I reach for another. My tears drip on the page and bead there, perfect, ridiculous. I have the urge to apologize to the paper for ruining it.

March 5

I saw you at the grocery store. Not you—you know what I mean.

A girl with your walk. I was in front of the peaches like an idiot and I forgot how to breathe.

Guys at work keep telling me to let it go.

I told them the day a river stops finding the low ground is the day I’ll forget your last name.

I’m sorry I’m a cliché. I miss you. I bought the peaches anyway because they smelled like July and you used to bite them over the sink and laugh when juice ran down your wrist.

I laugh then.

He closes his eyes, relief breaking across his face like dawn. “God,” he says, half a prayer, half a curse.

A gust slides through the trees and brings the high cold of the ridge with it.

All at once I’m aware of the dark pushing closer to our little halo of light, and of his hand warming mine, and of the way the fire paints his profile in gold and shadow.

His lashes throw tiny bars on his cheek.

His mouth is set like he’s keeping himself off a cliff.

“Savannah,” he says, barely above a whisper. “If this hurts you, say the word.”

“It hurts,” I say. I squeeze his fingers until the tendons shift. “But it’s the right hurt.”

He nods without looking away from my face, like he knows this pain—this specific ache of finally touching the thing you’ve been circling.
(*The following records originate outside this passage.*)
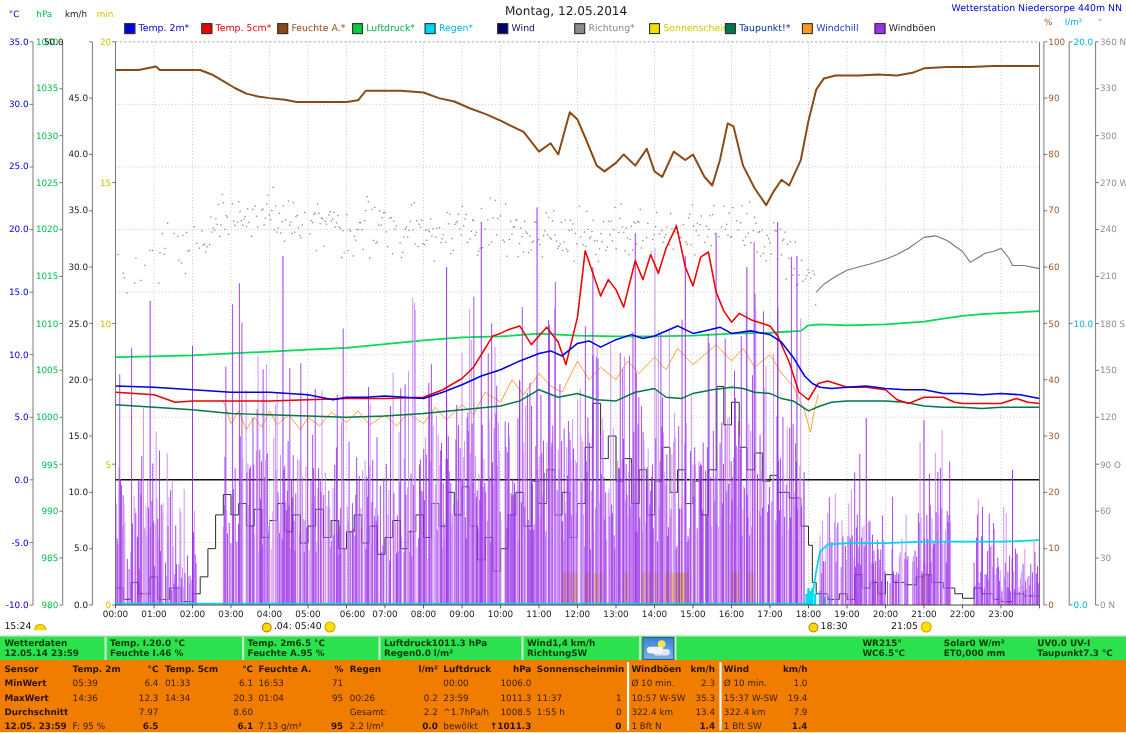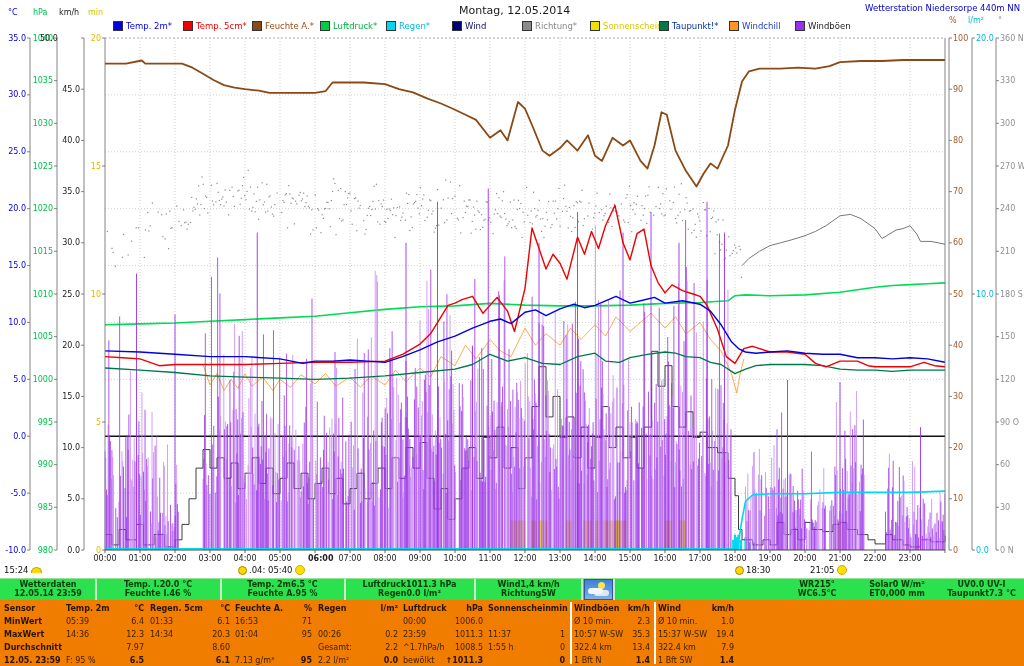"06:00" div.lbl { font-weight: bold -> none; left: 308px -> 298px; text-align: left -> right }
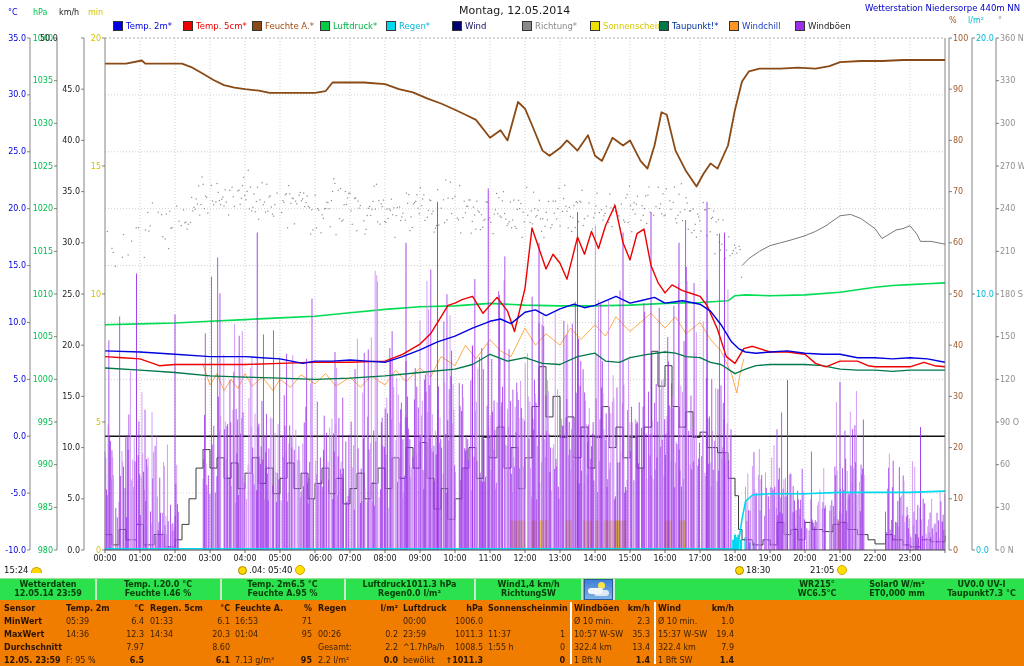"Wetterdaten" .gb-row { justify-content: center -> flex-start }
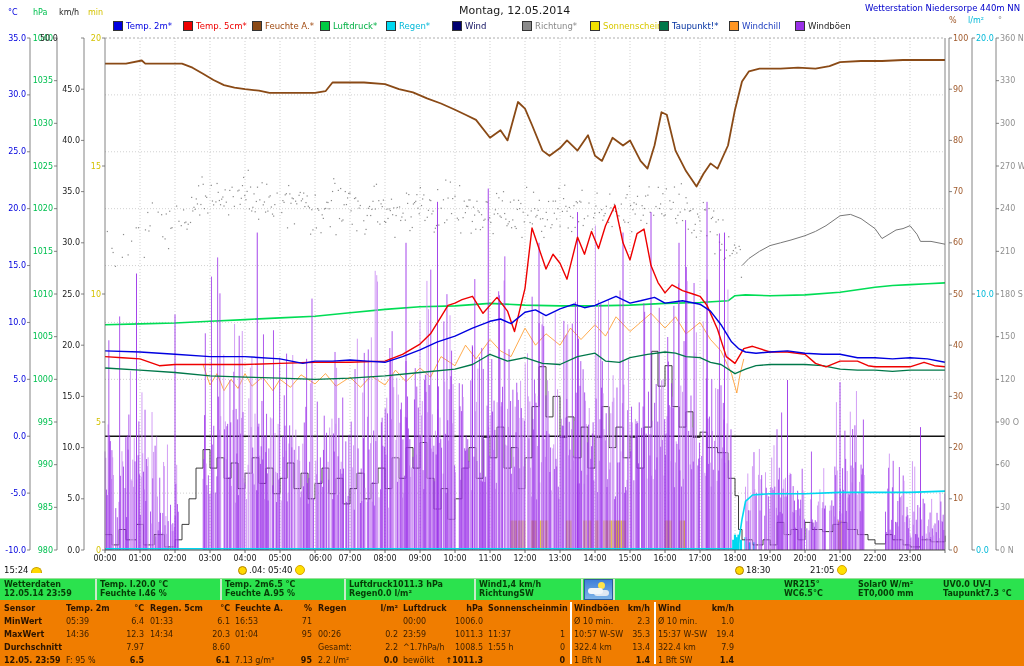"Regen. 5cm" div { text: Regen -> Temp }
I draw a deeper letter—the pages are many, the fold soft from being opened and closed a hundred times by hands that never mailed it. May 27. The first line steals whatever air the flames didn’t.

I love you. I love you, I love you, I love you.

I’ll write it until the pen dries, until the paper gives out, until the word stops spinning.

I’m sorry for the roof and the jump and the way the night smelled like ash and rain.

I’m not sorry for being the boy who looked at you and saw a life he wanted.

I miss you. I’m still that boy and it’s humiliating.

A tear breaks and runs into my mouth. Salt and smoke. I swallow it. The fire pops and sends up a burst of sparks that look like tiny planets escaping gravity.